● **TASK STATEMENT**
What you return must be the full data, repeated verbatim, with no pictures in it.

** Opening DATA block **

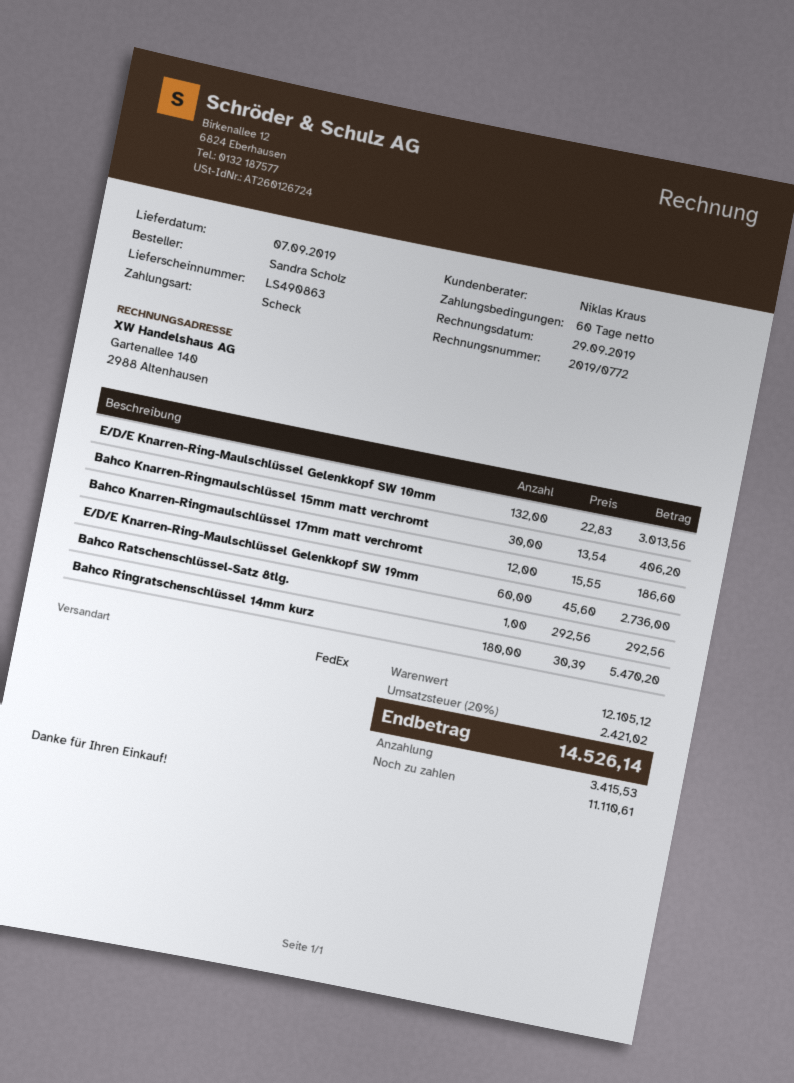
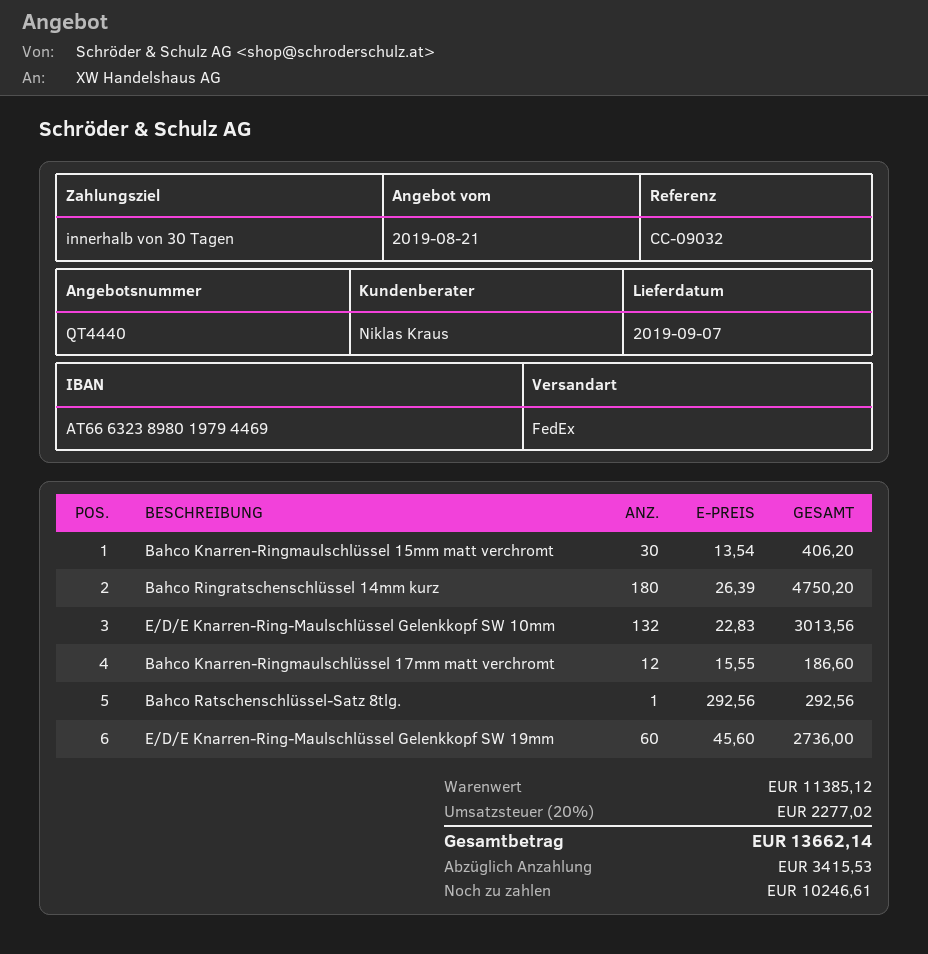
payment terms: 60 days -> 30 days
Bahco Ringratschenschlüssel 14mm kurz: 180 x 30.39 = 5470.20 -> 180 x 26.39 = 4750.20
subtotal: 12105.12 -> 11385.12
tax: 20% = 2421.02 -> 20% = 2277.02
total: 14526.14 -> 13662.14
balance: 11110.61 -> 10246.61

** Closing DATA block **

● **REPLY TO THE EXERCISE**
payment terms: 60 days -> 30 days
Bahco Ringratschenschlüssel 14mm kurz: 180 x 30.39 = 5470.20 -> 180 x 26.39 = 4750.20
subtotal: 12105.12 -> 11385.12
tax: 20% = 2421.02 -> 20% = 2277.02
total: 14526.14 -> 13662.14
balance: 11110.61 -> 10246.61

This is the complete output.